(DATA FOR THIS EXERCISE Opens)

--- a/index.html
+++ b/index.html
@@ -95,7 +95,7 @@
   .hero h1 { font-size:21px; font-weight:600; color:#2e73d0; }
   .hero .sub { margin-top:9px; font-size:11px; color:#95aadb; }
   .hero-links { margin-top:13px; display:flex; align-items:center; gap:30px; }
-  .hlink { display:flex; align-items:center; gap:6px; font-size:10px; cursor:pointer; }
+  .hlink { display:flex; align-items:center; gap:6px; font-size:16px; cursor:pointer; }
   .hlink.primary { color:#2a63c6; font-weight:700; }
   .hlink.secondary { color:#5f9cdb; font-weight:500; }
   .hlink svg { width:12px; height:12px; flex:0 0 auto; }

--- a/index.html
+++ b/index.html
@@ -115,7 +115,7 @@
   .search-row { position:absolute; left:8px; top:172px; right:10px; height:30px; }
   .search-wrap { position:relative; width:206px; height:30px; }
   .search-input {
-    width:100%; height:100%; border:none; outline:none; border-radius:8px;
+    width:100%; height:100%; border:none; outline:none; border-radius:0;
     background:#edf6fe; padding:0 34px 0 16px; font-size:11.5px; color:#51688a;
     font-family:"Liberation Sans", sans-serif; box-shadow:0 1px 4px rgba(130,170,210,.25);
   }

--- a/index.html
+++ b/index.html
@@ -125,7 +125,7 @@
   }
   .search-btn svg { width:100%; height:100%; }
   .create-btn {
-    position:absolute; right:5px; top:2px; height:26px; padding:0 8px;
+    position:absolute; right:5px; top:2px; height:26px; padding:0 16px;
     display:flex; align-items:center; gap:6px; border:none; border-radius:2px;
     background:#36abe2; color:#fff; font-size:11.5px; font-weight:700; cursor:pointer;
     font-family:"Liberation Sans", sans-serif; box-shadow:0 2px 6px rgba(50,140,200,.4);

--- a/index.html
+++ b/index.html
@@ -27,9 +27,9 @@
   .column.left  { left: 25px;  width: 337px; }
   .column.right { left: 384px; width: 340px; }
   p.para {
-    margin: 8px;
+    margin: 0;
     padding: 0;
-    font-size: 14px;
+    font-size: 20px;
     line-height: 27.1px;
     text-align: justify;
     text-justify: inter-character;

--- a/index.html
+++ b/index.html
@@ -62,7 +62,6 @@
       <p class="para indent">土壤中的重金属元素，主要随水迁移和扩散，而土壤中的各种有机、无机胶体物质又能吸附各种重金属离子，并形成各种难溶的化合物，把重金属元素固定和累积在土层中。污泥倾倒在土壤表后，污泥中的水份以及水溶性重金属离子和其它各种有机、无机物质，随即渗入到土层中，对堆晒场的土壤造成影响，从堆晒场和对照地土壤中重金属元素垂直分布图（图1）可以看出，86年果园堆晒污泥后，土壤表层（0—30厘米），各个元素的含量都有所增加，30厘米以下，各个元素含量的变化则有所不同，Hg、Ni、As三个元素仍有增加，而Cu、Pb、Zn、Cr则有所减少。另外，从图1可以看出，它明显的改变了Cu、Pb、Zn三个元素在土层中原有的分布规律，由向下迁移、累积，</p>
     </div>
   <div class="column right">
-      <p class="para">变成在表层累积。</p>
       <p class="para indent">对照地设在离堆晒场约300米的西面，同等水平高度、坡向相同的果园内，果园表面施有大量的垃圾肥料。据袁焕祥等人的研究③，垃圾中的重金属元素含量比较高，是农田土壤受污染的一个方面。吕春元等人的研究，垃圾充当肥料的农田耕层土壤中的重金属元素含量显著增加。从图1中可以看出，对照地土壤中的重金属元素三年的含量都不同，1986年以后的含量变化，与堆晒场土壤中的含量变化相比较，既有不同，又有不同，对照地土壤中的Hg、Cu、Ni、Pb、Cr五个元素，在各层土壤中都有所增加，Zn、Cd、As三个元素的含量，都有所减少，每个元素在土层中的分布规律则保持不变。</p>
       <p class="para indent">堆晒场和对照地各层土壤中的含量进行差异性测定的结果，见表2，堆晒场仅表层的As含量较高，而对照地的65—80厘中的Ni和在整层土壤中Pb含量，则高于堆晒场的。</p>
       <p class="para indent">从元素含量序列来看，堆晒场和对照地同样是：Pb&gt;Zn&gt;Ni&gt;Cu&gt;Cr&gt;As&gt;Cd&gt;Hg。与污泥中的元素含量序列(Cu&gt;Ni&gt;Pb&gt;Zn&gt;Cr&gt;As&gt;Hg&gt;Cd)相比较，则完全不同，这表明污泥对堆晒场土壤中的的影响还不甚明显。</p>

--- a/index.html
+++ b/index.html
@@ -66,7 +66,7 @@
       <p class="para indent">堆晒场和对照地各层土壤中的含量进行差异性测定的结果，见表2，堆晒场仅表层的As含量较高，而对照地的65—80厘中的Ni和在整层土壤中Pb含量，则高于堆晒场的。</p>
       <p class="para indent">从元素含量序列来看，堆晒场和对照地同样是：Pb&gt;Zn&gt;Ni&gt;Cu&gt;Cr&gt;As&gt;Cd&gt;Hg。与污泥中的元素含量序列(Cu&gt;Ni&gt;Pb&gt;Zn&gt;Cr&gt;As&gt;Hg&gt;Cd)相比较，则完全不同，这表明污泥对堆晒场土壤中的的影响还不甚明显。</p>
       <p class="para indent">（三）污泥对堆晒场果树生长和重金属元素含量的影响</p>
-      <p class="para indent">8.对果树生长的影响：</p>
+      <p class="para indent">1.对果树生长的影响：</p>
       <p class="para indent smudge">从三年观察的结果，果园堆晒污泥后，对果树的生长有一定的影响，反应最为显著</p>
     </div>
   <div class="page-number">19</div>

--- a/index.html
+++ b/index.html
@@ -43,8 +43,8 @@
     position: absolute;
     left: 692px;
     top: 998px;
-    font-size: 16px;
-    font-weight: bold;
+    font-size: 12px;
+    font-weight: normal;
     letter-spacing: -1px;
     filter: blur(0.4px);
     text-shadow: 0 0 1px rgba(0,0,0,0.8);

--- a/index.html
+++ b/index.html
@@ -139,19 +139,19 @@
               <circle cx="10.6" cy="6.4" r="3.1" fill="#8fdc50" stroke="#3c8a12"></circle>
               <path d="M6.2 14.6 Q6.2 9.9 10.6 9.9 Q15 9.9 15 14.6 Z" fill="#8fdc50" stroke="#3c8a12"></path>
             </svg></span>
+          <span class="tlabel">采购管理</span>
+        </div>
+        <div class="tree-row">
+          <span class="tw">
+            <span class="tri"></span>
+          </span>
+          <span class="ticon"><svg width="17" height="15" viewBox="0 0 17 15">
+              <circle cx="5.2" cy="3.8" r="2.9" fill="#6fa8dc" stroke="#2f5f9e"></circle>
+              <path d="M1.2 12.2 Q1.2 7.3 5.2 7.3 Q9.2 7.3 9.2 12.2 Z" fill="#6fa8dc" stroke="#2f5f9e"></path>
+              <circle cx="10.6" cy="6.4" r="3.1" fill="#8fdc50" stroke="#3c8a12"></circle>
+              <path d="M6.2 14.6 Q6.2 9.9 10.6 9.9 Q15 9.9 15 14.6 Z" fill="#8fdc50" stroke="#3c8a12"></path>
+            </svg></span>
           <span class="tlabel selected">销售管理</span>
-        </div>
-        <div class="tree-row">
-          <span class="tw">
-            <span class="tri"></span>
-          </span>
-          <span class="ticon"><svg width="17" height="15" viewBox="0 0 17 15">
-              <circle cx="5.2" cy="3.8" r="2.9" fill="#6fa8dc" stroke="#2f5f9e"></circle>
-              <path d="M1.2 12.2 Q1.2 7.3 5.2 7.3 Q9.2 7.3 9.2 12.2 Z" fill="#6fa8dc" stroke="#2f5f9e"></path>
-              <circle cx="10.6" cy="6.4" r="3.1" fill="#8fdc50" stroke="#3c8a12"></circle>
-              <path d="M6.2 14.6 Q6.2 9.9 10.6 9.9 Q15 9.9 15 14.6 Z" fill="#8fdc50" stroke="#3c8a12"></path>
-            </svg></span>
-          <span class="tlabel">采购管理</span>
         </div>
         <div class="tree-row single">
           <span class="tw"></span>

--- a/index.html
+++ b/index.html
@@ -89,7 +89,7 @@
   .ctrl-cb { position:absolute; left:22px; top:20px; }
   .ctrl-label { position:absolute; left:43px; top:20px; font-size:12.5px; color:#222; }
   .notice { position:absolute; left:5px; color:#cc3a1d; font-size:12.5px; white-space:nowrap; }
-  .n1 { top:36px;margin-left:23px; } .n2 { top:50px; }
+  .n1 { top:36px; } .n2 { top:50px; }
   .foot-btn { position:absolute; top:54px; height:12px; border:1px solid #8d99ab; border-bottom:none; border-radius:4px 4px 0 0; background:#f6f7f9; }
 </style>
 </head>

(DATA FOR THIS EXERCISE Closes)

**WORK ITEM:** Using the entries above, give the number of lines that carry the string "hero", without anything else.

**TASK RESULT:** 3